(Extracted material)
┏━━

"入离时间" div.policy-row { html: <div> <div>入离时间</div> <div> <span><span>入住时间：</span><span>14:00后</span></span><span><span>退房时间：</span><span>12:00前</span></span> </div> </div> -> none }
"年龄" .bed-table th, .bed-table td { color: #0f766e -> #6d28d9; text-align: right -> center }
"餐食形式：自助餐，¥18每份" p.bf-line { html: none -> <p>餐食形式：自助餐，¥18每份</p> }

┗━━
┏━━

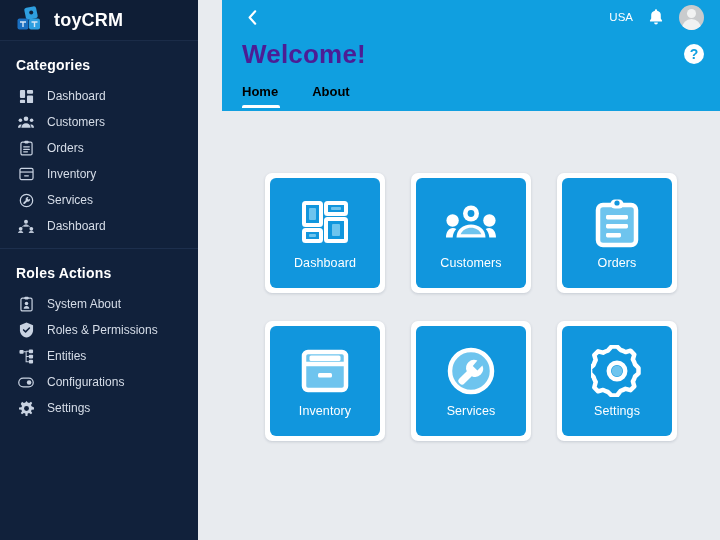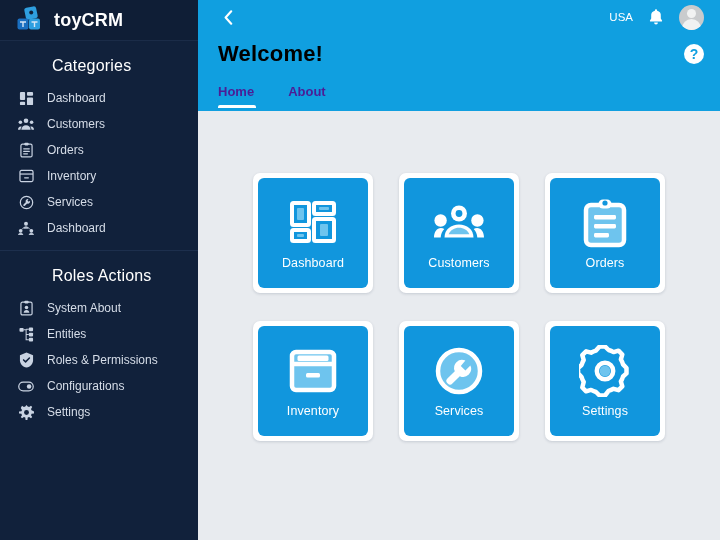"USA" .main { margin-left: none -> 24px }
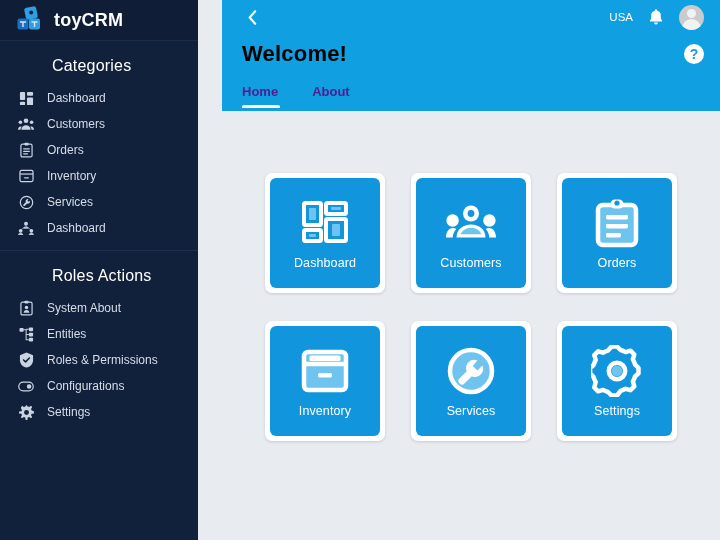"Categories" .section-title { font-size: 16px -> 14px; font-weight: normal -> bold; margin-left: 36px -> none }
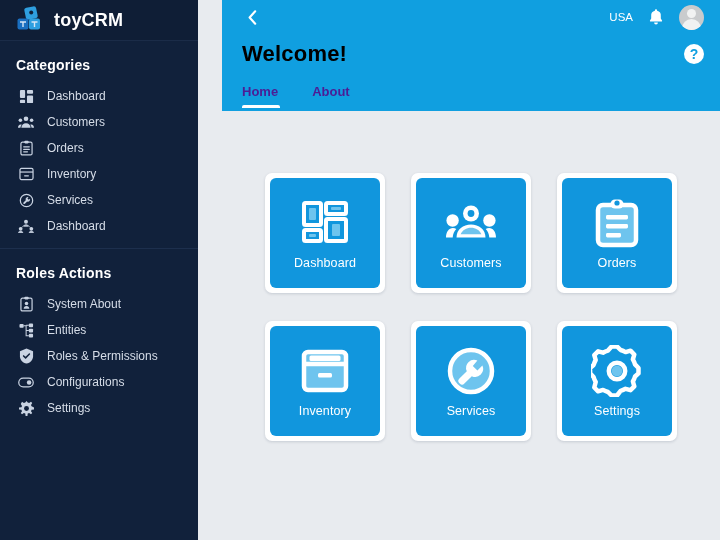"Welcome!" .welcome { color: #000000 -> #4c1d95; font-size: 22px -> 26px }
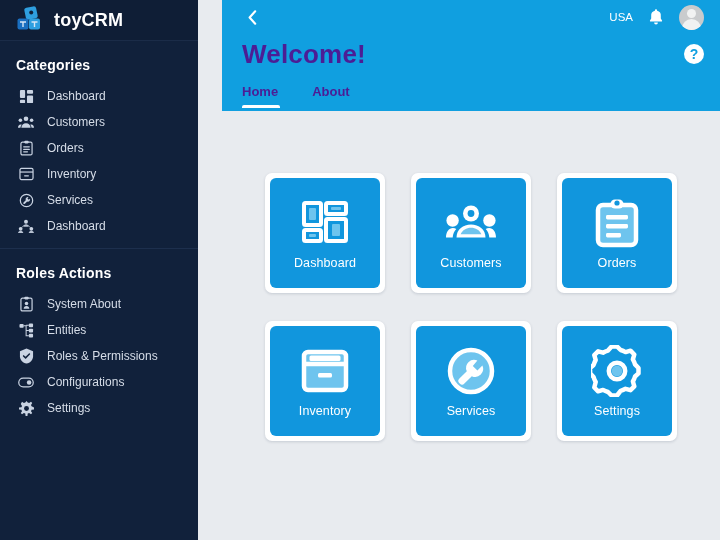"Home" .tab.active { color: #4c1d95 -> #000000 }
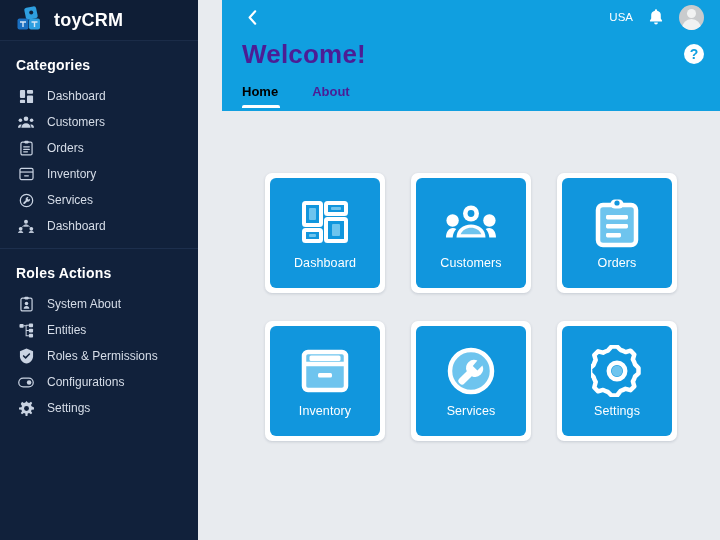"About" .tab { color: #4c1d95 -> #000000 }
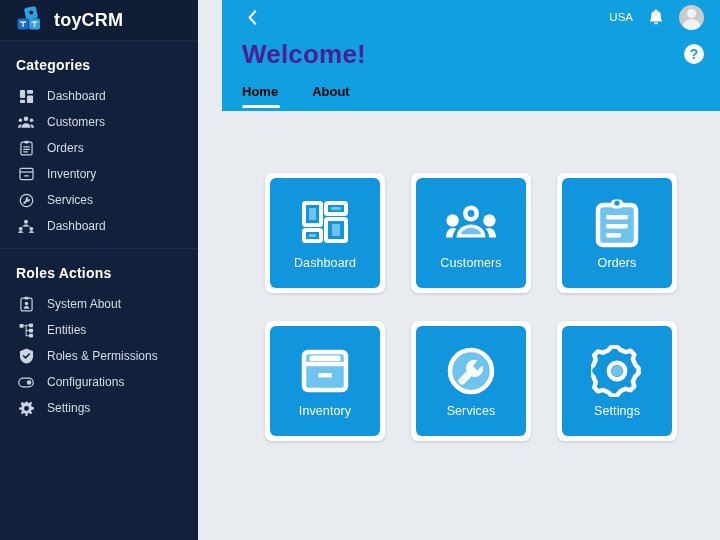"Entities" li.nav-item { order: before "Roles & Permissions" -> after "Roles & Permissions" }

┗━━
┏━━

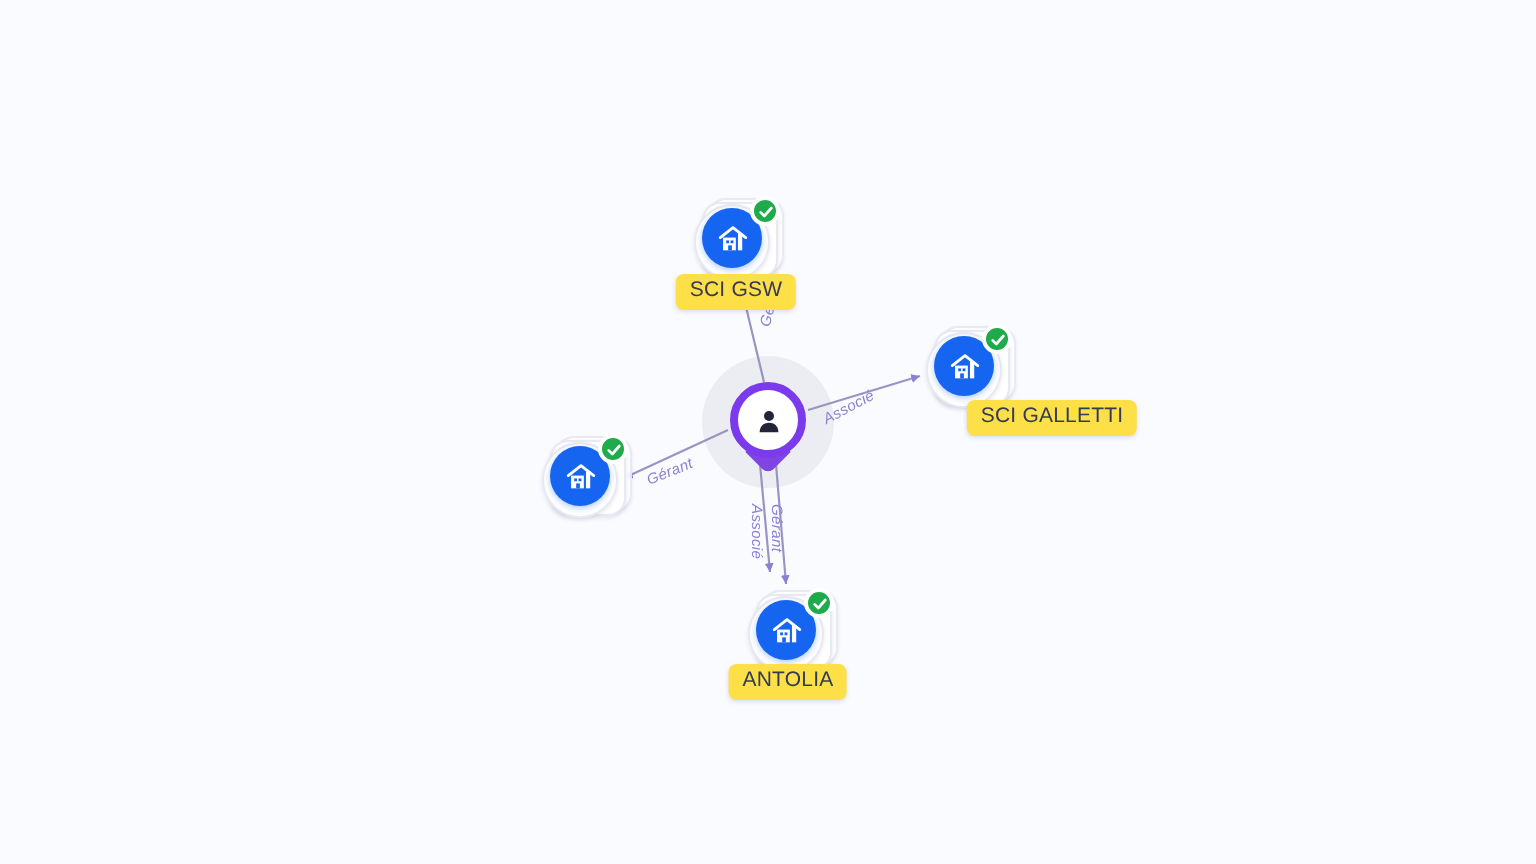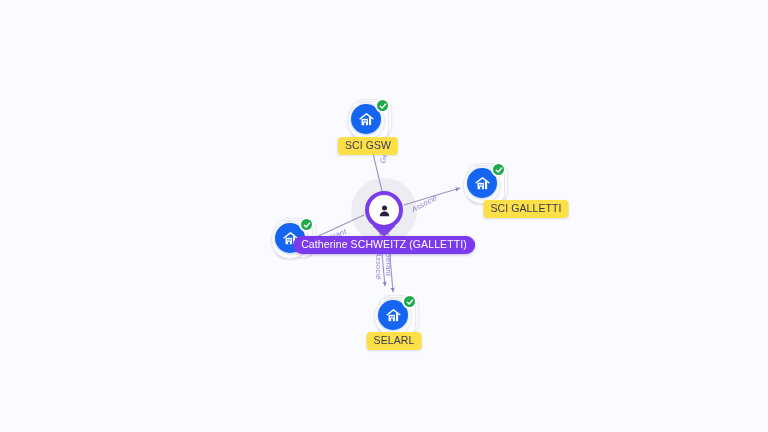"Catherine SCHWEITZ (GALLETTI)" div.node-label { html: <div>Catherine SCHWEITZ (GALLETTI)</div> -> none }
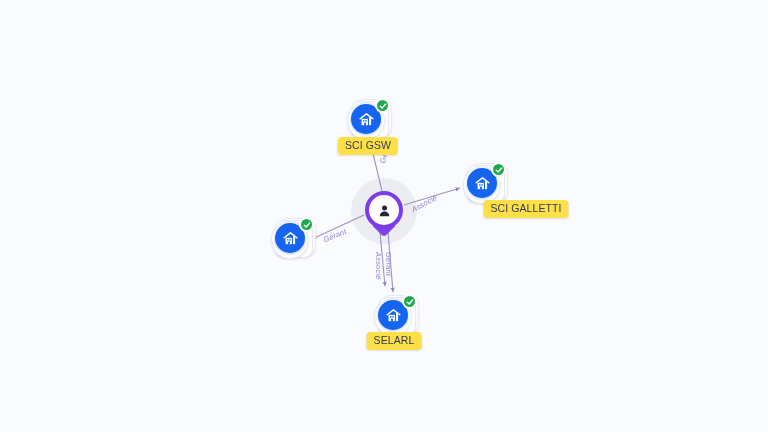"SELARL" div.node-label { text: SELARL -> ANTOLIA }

┗━━

(Instructions for the task)
Taking the line with "th, .bed-table td" as the first and the line with "html: none ->" as the last, retype that stretch of the data above exactly, with no other lines.

(Output)
"年龄" .bed-table th, .bed-table td { color: #0f766e -> #6d28d9; text-align: right -> center }
"餐食形式：自助餐，¥18每份" p.bf-line { html: none -> <p>餐食形式：自助餐，¥18每份</p> }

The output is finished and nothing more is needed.